[Opening SUPPLIED MATERIAL section]

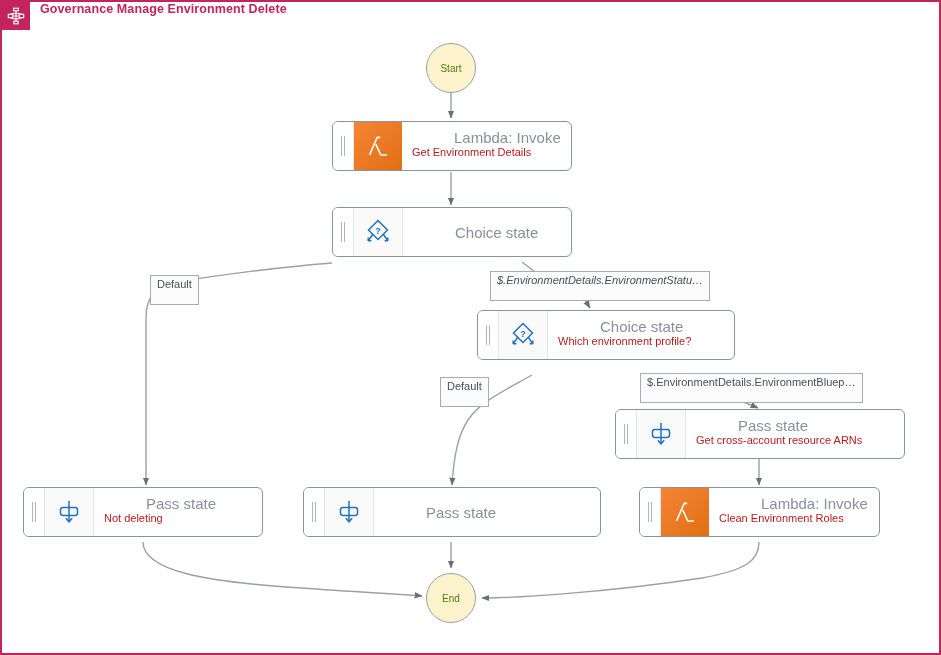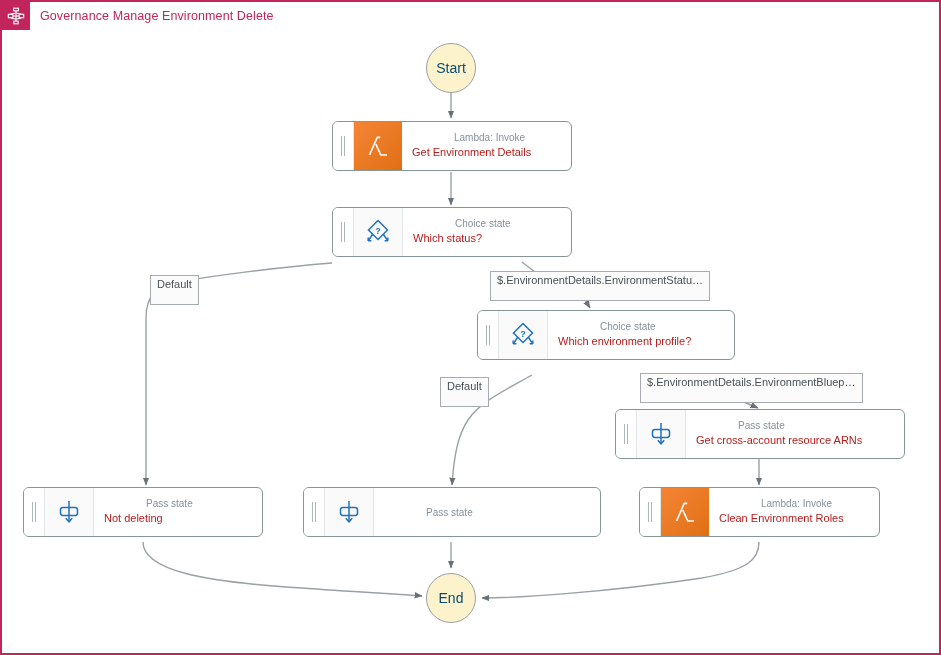--- a/index.html
+++ b/index.html
@@ -20,21 +20,22 @@
     overflow: hidden;
   }
   
   .header {
     position: absolute;
     left: 0;
     top: 0;
     width: 100%;
     height: 28px;
     display: flex;
-    align-items: center;
+    align-items: flex-start;
+    font-weight: bold;
   }
   .header-icon {
     width: 28px;
     height: 28px;
     background: #c2255c;
     display: flex;
     align-items: center;
     justify-content: center;
     flex: none;
   }
@@ -65,22 +66,22 @@
   .terminal {
     position: absolute;
     width: 50px;
     height: 50px;
     border-radius: 50%;
     background: #fcf3cd;
     border: 1px solid #9aa0a6;
     display: flex;
     align-items: center;
     justify-content: center;
-    font-size: 14px;
-    color: #0c4a6e;
+    font-size: 10px;
+    color: #4d7c0f;
     box-sizing: border-box;
   }
   
   .state {
     position: absolute;
     height: 50px;
     background: #ffffff;
     border: 1px solid #879596;
     border-radius: 6px;
     display: flex;
@@ -121,21 +122,21 @@
   .labels {
     flex: 1 1 auto;
     display: flex;
     flex-direction: column;
     justify-content: center;
     padding-left: 10px;
     padding-right: 10px;
     min-width: 0;
   }
   .kind {
-    font-size: 10px;
+    font-size: 15px;
     color: #87919b;
     line-height: 13px;
     white-space: nowrap;
     padding-left: 42px;
   }
   .name {
     font-size: 11px;
     color: #b91c1c;
     line-height: 17px;
     white-space: nowrap;
@@ -245,27 +246,26 @@
             <path d="M10.5,18.5 L6.2,24.8"></path>
             <path d="M21.5,18.5 L25.8,24.8"></path>
             <path d="M6.2,24.8 L6.2,21.6 M6.2,24.8 L9.4,24.8"></path>
             <path d="M25.8,24.8 L25.8,21.6 M25.8,24.8 L22.6,24.8"></path>
           </g>
           <text x="16" y="17.6" font-family="Liberation Sans, sans-serif" font-size="9" fill="#1f72c0" text-anchor="middle" font-weight="bold">?</text>
         </svg>
       </div>
       <div class="labels">
         <div class="kind">Choice state</div>
-        <div class="name">Which status?</div>
       </div>
     </div>
 
     <div class="edge-label" style="left:148px; top:245px;">Default</div>
 
-    <div class="edge-label" style="left:488px; top:241px;">$.EnvironmentDetails.EnvironmentStatu…</div>
+    <div class="edge-label" style="left:488px; top:241px;font-style:italic;">$.EnvironmentDetails.EnvironmentStatu…</div>
 
     <div class="state" style="left:475px; top:280px; width:258px;">
       <div class="grip">
           <i></i>
           <i></i>
         </div>
       <div class="icon-box blue">
         <svg width="32" height="32" viewBox="0 0 32 32" aria-hidden="true">
           <g fill="none" stroke="#1f72c0" stroke-width="1.5">
             <path d="M16,4.5 L25.5,14 L16,23.5 L6.5,14 Z"></path>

[Closing SUPPLIED MATERIAL section]

Exclude the pictures, then retype every record exactly.

--- a/index.html
+++ b/index.html
@@ -20,21 +20,22 @@
     overflow: hidden;
   }
   
   .header {
     position: absolute;
     left: 0;
     top: 0;
     width: 100%;
     height: 28px;
     display: flex;
-    align-items: center;
+    align-items: flex-start;
+    font-weight: bold;
   }
   .header-icon {
     width: 28px;
     height: 28px;
     background: #c2255c;
     display: flex;
     align-items: center;
     justify-content: center;
     flex: none;
   }
@@ -65,22 +66,22 @@
   .terminal {
     position: absolute;
     width: 50px;
     height: 50px;
     border-radius: 50%;
     background: #fcf3cd;
     border: 1px solid #9aa0a6;
     display: flex;
     align-items: center;
     justify-content: center;
-    font-size: 14px;
-    color: #0c4a6e;
+    font-size: 10px;
+    color: #4d7c0f;
     box-sizing: border-box;
   }
   
   .state {
     position: absolute;
     height: 50px;
     background: #ffffff;
     border: 1px solid #879596;
     border-radius: 6px;
     display: flex;
@@ -121,21 +122,21 @@
   .labels {
     flex: 1 1 auto;
     display: flex;
     flex-direction: column;
     justify-content: center;
     padding-left: 10px;
     padding-right: 10px;
     min-width: 0;
   }
   .kind {
-    font-size: 10px;
+    font-size: 15px;
     color: #87919b;
     line-height: 13px;
     white-space: nowrap;
     padding-left: 42px;
   }
   .name {
     font-size: 11px;
     color: #b91c1c;
     line-height: 17px;
     white-space: nowrap;
@@ -245,27 +246,26 @@
             <path d="M10.5,18.5 L6.2,24.8"></path>
             <path d="M21.5,18.5 L25.8,24.8"></path>
             <path d="M6.2,24.8 L6.2,21.6 M6.2,24.8 L9.4,24.8"></path>
             <path d="M25.8,24.8 L25.8,21.6 M25.8,24.8 L22.6,24.8"></path>
           </g>
           <text x="16" y="17.6" font-family="Liberation Sans, sans-serif" font-size="9" fill="#1f72c0" text-anchor="middle" font-weight="bold">?</text>
         </svg>
       </div>
       <div class="labels">
         <div class="kind">Choice state</div>
-        <div class="name">Which status?</div>
       </div>
     </div>
 
     <div class="edge-label" style="left:148px; top:245px;">Default</div>
 
-    <div class="edge-label" style="left:488px; top:241px;">$.EnvironmentDetails.EnvironmentStatu…</div>
+    <div class="edge-label" style="left:488px; top:241px;font-style:italic;">$.EnvironmentDetails.EnvironmentStatu…</div>
 
     <div class="state" style="left:475px; top:280px; width:258px;">
       <div class="grip">
           <i></i>
           <i></i>
         </div>
       <div class="icon-box blue">
         <svg width="32" height="32" viewBox="0 0 32 32" aria-hidden="true">
           <g fill="none" stroke="#1f72c0" stroke-width="1.5">
             <path d="M16,4.5 L25.5,14 L16,23.5 L6.5,14 Z"></path>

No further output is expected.